Frequent fliers: Bacteria travels thousands of miles through the air, study suggests

NEW BRUNSWICK, N. J. — Airborne bacteria can travel thousands of miles all over the world, according to a new study by Rutgers researchers and other scientists. This finding refutes a previous belief made by experts in this area, which posited that bacteria latches onto people and animals, and spreads around the world in that fashion.

This new theory, called the “air bridge” hypothesis, sheds light on how pathogenic bacteria spread and share antibiotic-resistant genes.

“Our research suggests that there must be a planet-wide mechanism that ensures the exchange of bacteria between faraway places,” says senior author Konstantin Severinov, a professor of molecular biology and biochemistry in the School of Arts and Sciences at Rutgers, in a media release. “Because the bacteria we study live in very hot water – about 160 degrees Fahrenheit – in remote places, it is not feasible to imagine that animals, birds or humans transport them. They must be transported by air and this movement must be very extensive so bacteria in isolated places share common characteristics.”

Severinov and his team say that bacterial cells infected by viruses have what they refer to as “molecular memories” stored in special regions of bacterial DNA. The cells that survive viral infections pass the memories to their offspring as small bits of viral DNA. By examining the order of these memories, scientists can trace the history of bacterial interactions with viruses over time.

For their study, they collected the bacteria Thermus thermophilus from hot gravel on Mount Vesuvius and hot springs on Mount Etna in Italy. They also used bacteria from several other locations around the world in South America and Northern Asia.
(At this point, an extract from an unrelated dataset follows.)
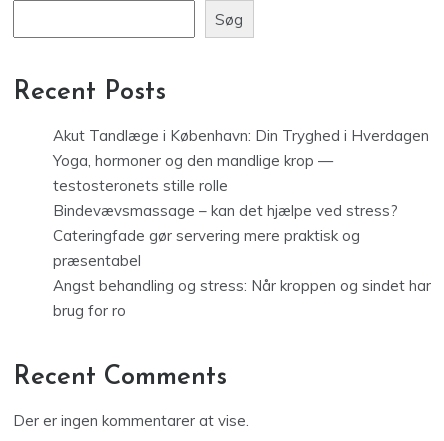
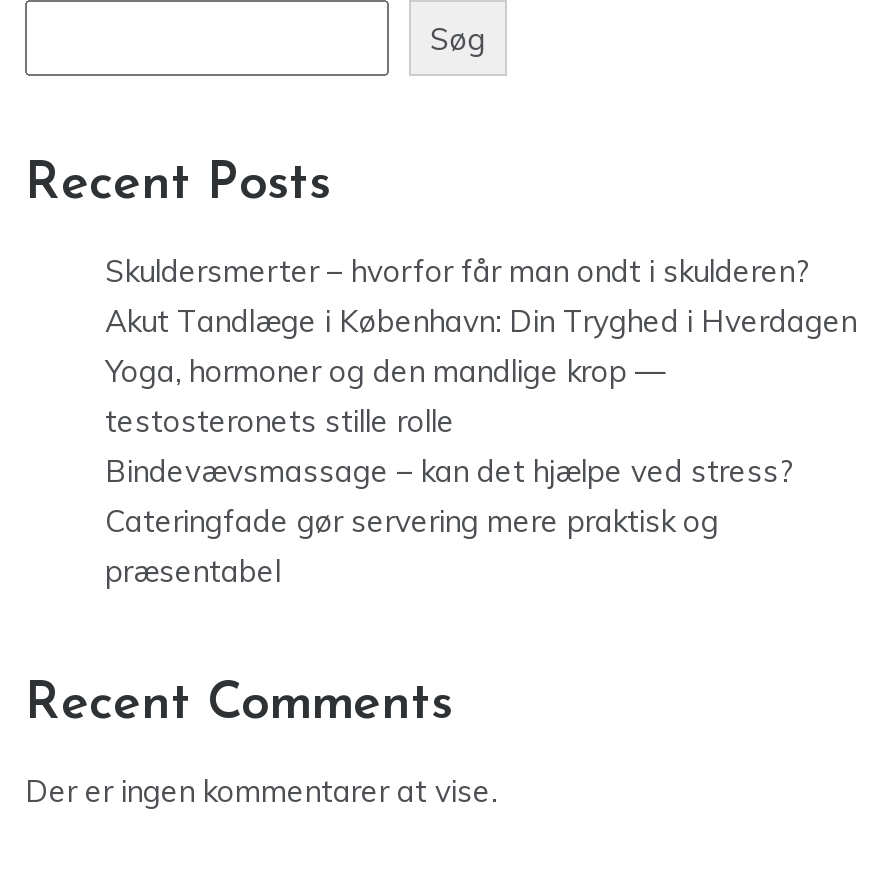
+ Skuldersmerter – hvorfor får man ondt i skulderen?

moved down: Akut Tandlæge i København: Din Tryghed i Hverdagen | Yoga, hormoner og den mandlige krop — | testosteronets stille rolle | Bindevævsmassage – kan det hjælpe ved stress? | Cateringfade gør servering mere praktisk og | præsentabel

- Angst behandling og stress: Når kroppen og sindet har
- brug for ro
The authors predicted that bacteria of the same species living in these hot springs from different parts of the world would have unique molecular memories of their own encounters with viruses. They figured that bacteria would continue to evolve rapidly, but into different species.

“What we found, however, is that there were plenty of shared memories – identical pieces of viral DNA stored in the same order in the DNA of bacteria from distant hot springs,” explains Severinov. “Our analysis may inform ecological and epidemiological studies of harmful bacteria that globally share antibiotic resistance genes and may also get dispersed by air instead of human travelers.”

Moving forward, Sevrinov hopes to test the air bridge hypothesis by sampling air at different altitudes and locations around the world, then identifying the bacteria there — and their memories.

The study was published in Philosophical Transactions of the Royal Society B.